According to citation 552 in Beauchesne, every matter is determined in the House of Commons upon a question put by the Speaker on a proposition submitted by a member. Since Standing Order 116 provides that a committee must obey House procedural rules, the committee should, in accordance with parliamentary rules, adopt a motion to publish the dissident report as a separate document, if it decides to do so for economic or practical reasons.
The motion adopted by the committee on November 2, 1994, which authorizes Bloc members on the committee to append their dissident opinions to the report, does not provide in any way for the report to be split into two documents. In fact, the committee minutes reproduced in the second document do not reflect such a decision.
Therefore, it cannot be argued that the committee had full discretion to include dissident opinions in a second document. Again, such a decision should have been the subject of a motion duly adopted by the committee, but the minutes do not contain such a motion.
In conclusion, Mr. Speaker, for these reasons, we respectfully submit to you that tabling the report and the statement of dissident opinions in two separate documents, as was done yesterday, goes against the rules of parliamentary procedure governing the House of Commons and the committee.

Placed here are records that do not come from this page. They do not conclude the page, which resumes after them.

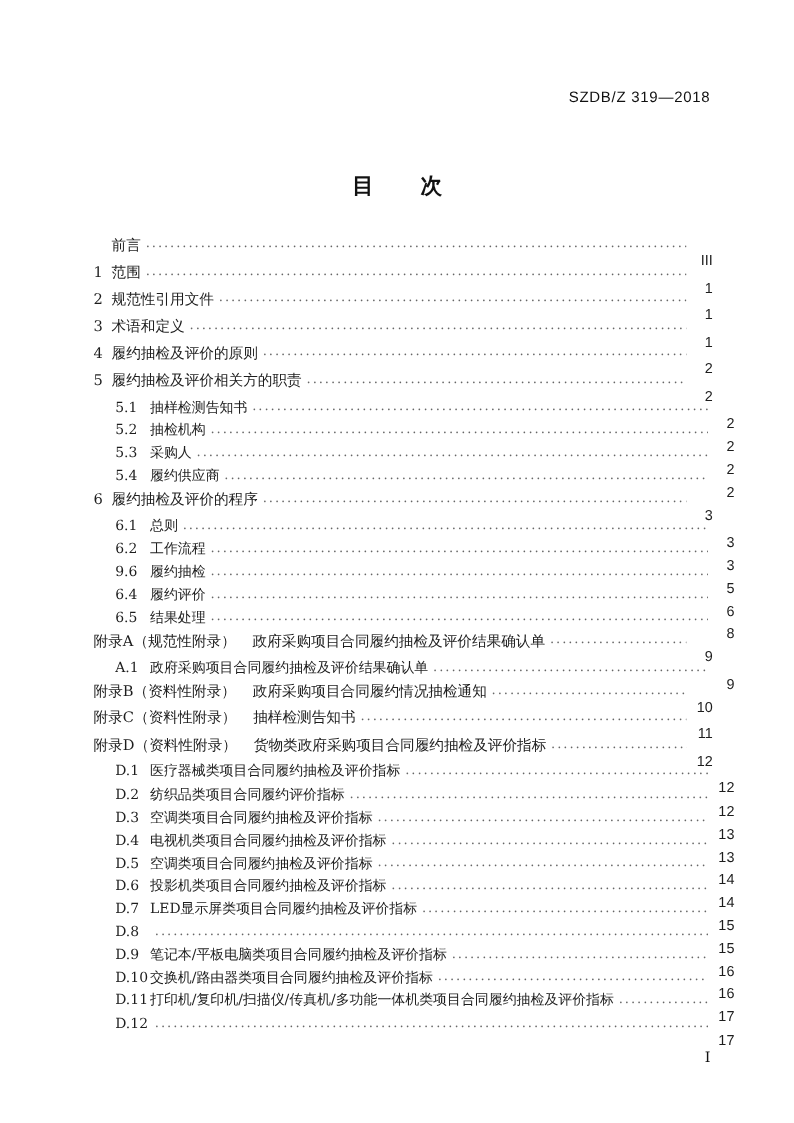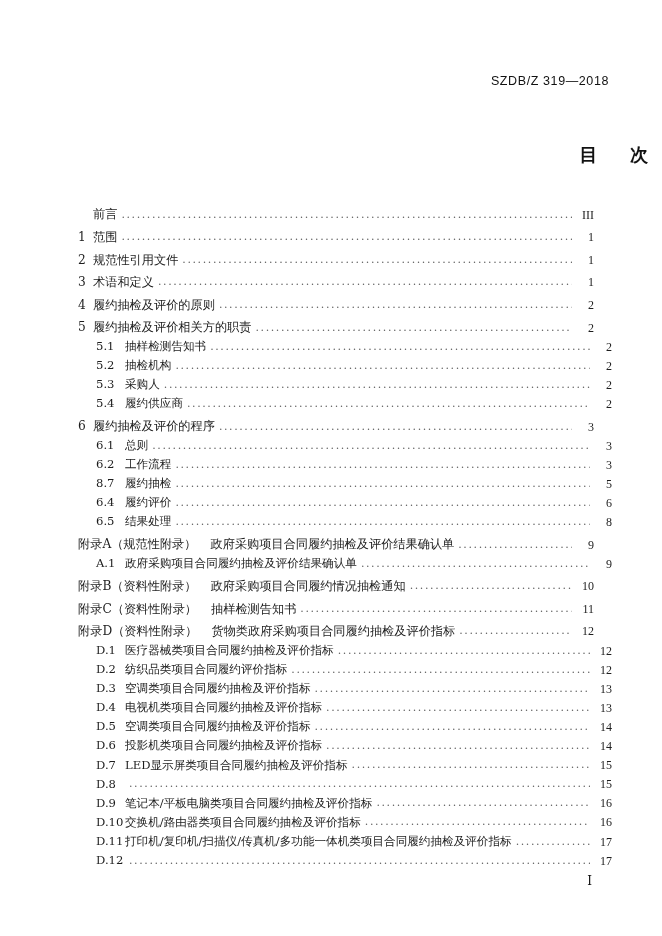--- a/index.html
+++ b/index.html
@@ -18,54 +18,54 @@
 
   .page {
     position: absolute;
     inset: 0;
   }
 
   
   .doc-header {
     position: absolute;
     top: 74px;
-    right: 53px;
+    right: 70px;
     font-family: "Liberation Sans", "DejaVu Sans", sans-serif;
     font-size: 12.5px;
     letter-spacing: 0.6px;
     color: #111;
     white-space: nowrap;
   }
 
   
   .toc-title {
     position: absolute;
     top: 143px;
     left: 0;
     right: 0;
-    text-align: right;
-    font-family: Liberation Serif, serif;
+    text-align: center;
+    font-family: Liberation Mono, monospace;
     font-size: 18px;
     font-weight: 700;
     letter-spacing: 14px;
     text-indent: 14px;
     color: #111;
   }
 
   
   .toc {
     position: absolute;
     top: 198px;
     left: 78px;
     width: 516px;
   }
 
   .toc-row {
     display: flex;
-    align-items: flex-end;
+    align-items: flex-start;
     width: 100%;
     font-size: 12px;
     line-height: 1;
     color: #1d1d1d;
     white-space: nowrap;
   }
 
   
   .lvl-0 { height: 22.6px; padding-left: 0px;  font-size: 12.2px; }
   .lvl-1 { height: 19.1px; padding-left: 18px; font-size: 11.6px; }
@@ -96,22 +96,23 @@
     font-size: 11px;
   }
   .leader::before {
     content: "..............................................................................................................................................................";
   }
 
   .pageno {
     flex: 0 0 auto;
     min-width: 20px;
     text-align: right;
-    font-family: Liberation Serif, serif;
+    font-family: Liberation Sans, sans-serif;
     font-size: 12px;
+    margin-top: 13px;
   }
 
   
   .apdx .num { min-width: 0; margin-right: 0; }
   .apdx .label { margin-left: 14px; }
 
   
   .folio {
     position: absolute;
     bottom: 48px;
@@ -203,21 +204,21 @@
         <span class="leader"></span>
         <span class="pageno">3</span>
       </div>
       <div class="toc-row lvl-1">
         <span class="num">6.2</span>
         <span class="label">工作流程</span>
         <span class="leader"></span>
         <span class="pageno">3</span>
       </div>
       <div class="toc-row lvl-1">
-        <span class="num">8.7</span>
+        <span class="num">9.6</span>
         <span class="label">履约抽检</span>
         <span class="leader"></span>
         <span class="pageno">5</span>
       </div>
       <div class="toc-row lvl-1">
         <span class="num">6.4</span>
         <span class="label">履约评价</span>
         <span class="leader"></span>
         <span class="pageno">6</span>
       </div>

Parliamentary jurisprudence clearly establishes that the Chair is free to rule on a report's admissibility at any time after the report is tabled. Indeed, citation 893 in Beauchesne, on page 244, says this: "A committee report may be ruled out of order even though it has been received by the House, and a motion to concur therein cannot then be entertained".
On January 28, 1991, the Chair ruled, on page 2824 of Hansard , that part of a report previously tabled in the House was inadmissible and even null and void. Therefore, we urge you, Mr. Speaker, to exercise the powers invested in you and rule out of order the reports tabled yesterday in the House by one of the committee joint chairmen, to order that the report of the Special Joint Committee Reviewing Canada's Foreign Policy be reprinted so that the dissident opinions appear after the joint chairmen's signatures within a single document, in accordance with the parliamentary rules governing the House and the committee, and finally to order that the reprinted report be tabled as soon as possible.